In U.S. Bank, the Court reviewed both the language of the insurance policy issued by the insurer and T.C.A. § 56-7-804, and determined that both the language of the insurance policy and T.C.A. § 56-7-804 required the lender to notify the insurer of the commencement of foreclosure proceedings because such proceedings present an increased risk that the real property will be damaged or destroyed by the homeowner due to financial troubles, thereby increasing the risk to the insurer.  The Court first focused on the "standard mortgage clause" language in the policy.  These clauses typically require the mortgagee to notify the insurer of any known increases in hazard to the insured property.  Until the U.S. Bank opinion, there is no reported case law holding that the commencement of foreclosure proceedings falls within this zone of increased risk.

Case Facts and Trial Court Disposition

On February 12, 1999, Jessica Robbins ("Homeowner") purchased a home located in Gibson County, Tennessee (the "Property").  The loan was secured by a deed of trust in favor of U.S. Bank, N.A., and U.S. Bank was listed as the mortgagee on the insurance policy issued by Tennessee Farmers Mutual Insurance Company ("Tennessee Farmers").  Approximately eighteen months later, Homeowner married and changed her name.  At about the same time, Homeowner began to miss her scheduled monthly payments to U.S. Bank.  Her financial condition continued to decline over the next two years, culminating in the commencement of foreclosure proceedings pursuant to the deed of trust.

Prior to the foreclosure sale, the Homeowner and her husband filed for protection under Chapter 13 of the United States Bankruptcy Code.  The commencement of the bankruptcy case stayed the foreclosure sale, and the foreclosure attorney closed his file.  Six months later, during the pendency of the bankruptcy case, the Property was destroyed by fire.  The fire was allegedly caused by the Homeowner's husband while he was making methamphetamine.

On September 30, 2003, U.S. Bank filed a claim with the insurer under the insurance policy for the fire loss.  The insurer declined to pay the claim, and on April 8, 2004, U.S. Bank filed a lawsuit against the insurer for, among other things, breach of contract and bad faith refusal to pay the submitted claim.  The insurer's answer denied these claims and asserted counterclaims against U.S. Bank alleging that the lawsuit was frivolous and filed in bad faith. The parties subsequently filed cross-motions for summary judgment, and the trial court denied Tennessee Farmers' motion but granted U.S. Bank's motion. In granting U.S. Bank's motion, the trial court found that T.C.A. § 56-7-804 did not include foreclosures or the commencement of foreclosures from the requirement to notify Tennessee Farmers of an increased risk of hazard. Tennessee Farmers appealed the trial court's ruling arguing that both the standard mortgage clause in the insurance policy and T.C.A. § 56-7-804 include commencement of foreclosure proceedings as known hazards that require the mortgagee notification.

The Opinion

In determining that the mortgagee had a duty to notify the insurer of the commencement of foreclosure proceedings, the Court examined both the policy language and T.C.A. § 56-7-804.  The Court determined that the policy language created a contract between the parties whereby the mortgagee would continue to have coverage for loss even during foreclosure as long as notification was given to the insurer once this process was commenced.  The Court focused on the "standard mortgage clause" contained in the policy and determined that the clause created a separate contract between the insurer and the mortgagee, and in doing so construed the notice requirement in the clause to be unambiguous with regard to the mortgagee's duty to notify the insurer of "any … increase in hazard of which [the mortgagee] has knowledge." 
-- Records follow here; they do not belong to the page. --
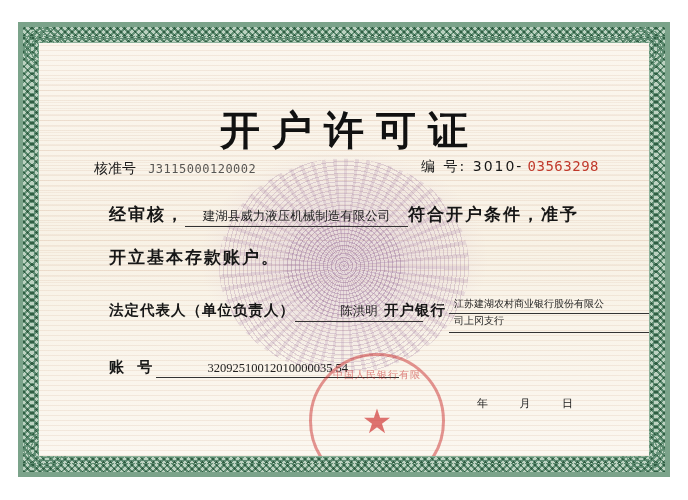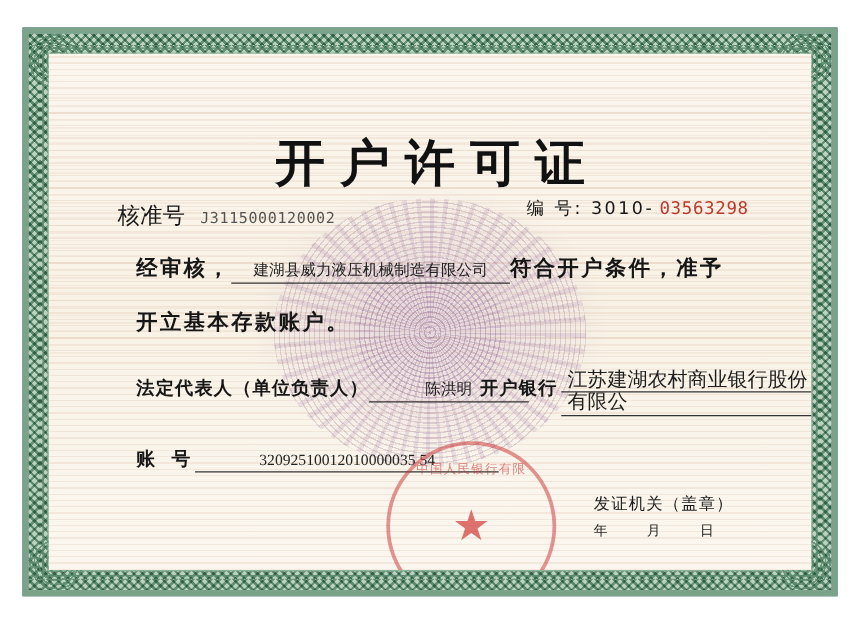--- a/index.html
+++ b/index.html
@@ -166,21 +166,21 @@
     font-family: "DejaVu Serif", "Liberation Serif", serif;
   }
 
   .row {
     position: absolute;
     font-size: 13px;
     color: #161616;
     white-space: nowrap;
   }
 
-  .lbl { font-size: 18px; }
+  .lbl { font-size: 14px; }
   .val {
     font-family: "DejaVu Sans Mono", "Liberation Mono", monospace;
     font-size: 12px;
     letter-spacing: .5px;
     color: #2a2a2a;
   }
 
   
   #approval-row { left: 55px; top: 117px; }
   #approval-row .val { margin-left: 8px; opacity: .78; margin-top: 48px; }
@@ -219,21 +219,21 @@
   #rep-row .strong { font-weight: 700; letter-spacing: 1px; }
   #rep-name-fill { width: 120px; }
 
   #bank-row { left: 345px; top: 258px; font-size: 14.5px; }
   #bank-row .strong { font-weight: 700; letter-spacing: 1px; }
   .bank-name {
     position: absolute;
     left: 415px;
     top: 252px;
     width: 200px;
-    font-size: 16px;
+    font-size: 10px;
     line-height: 17px;
     color: #1d1d1d;
   }
   .bank-underline {
     position: absolute;
     left: 410px;
     width: 208px;
     border-bottom: 1px solid #333;
   }
 
@@ -339,30 +339,30 @@
 
       <div class="row" id="rep-row">
         <span class="strong">法定代表人（单位负责人）</span><span class="fill" id="rep-name-fill">陈洪明</span>
       </div>
 
       <div class="row" id="bank-row">
         <span class="strong">开户银行</span>
       </div>
       <div class="bank-name">
         <div>江苏建湖农村商业银行股份有限公</div>
+        <div>司上冈支行</div>
       </div>
       <div class="bank-underline" style="top:270px;"></div>
       <div class="bank-underline" style="top:289px;"></div>
 
       <div class="row" id="account-row">
         <span class="strong">账 号</span><span class="fill" id="account-fill">32092510012010000035 54</span>
       </div>
 
       <div id="issuer-block">
-        <div class="issuer-line">发证机关（盖章）</div>
         <div id="issuer-date-label">年 月 日</div>
       </div>
 
       <div class="seal">
         <div class="seal-inner"></div>
         <div class="seal-text-top">中国人民银行有限</div>
         <div class="seal-star">★</div>
 
       </div>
The Court next examined whether known increases in hazard included commencement of foreclosure.  First, the Court construed the term "increase in hazard" to be synonymous with an "increased risk of loss," a common term in the insurance industry.  With this determination made, the Court then analyzed whether commencement of foreclosure proceedings falls within the zone of those events increasing the risk of loss.  In concluding that foreclosure commencement does fall within this zone, the Court reviewed various jurisdictions that examined this issue.  Most of the cited cases were very old, dating back to the Great Depression. 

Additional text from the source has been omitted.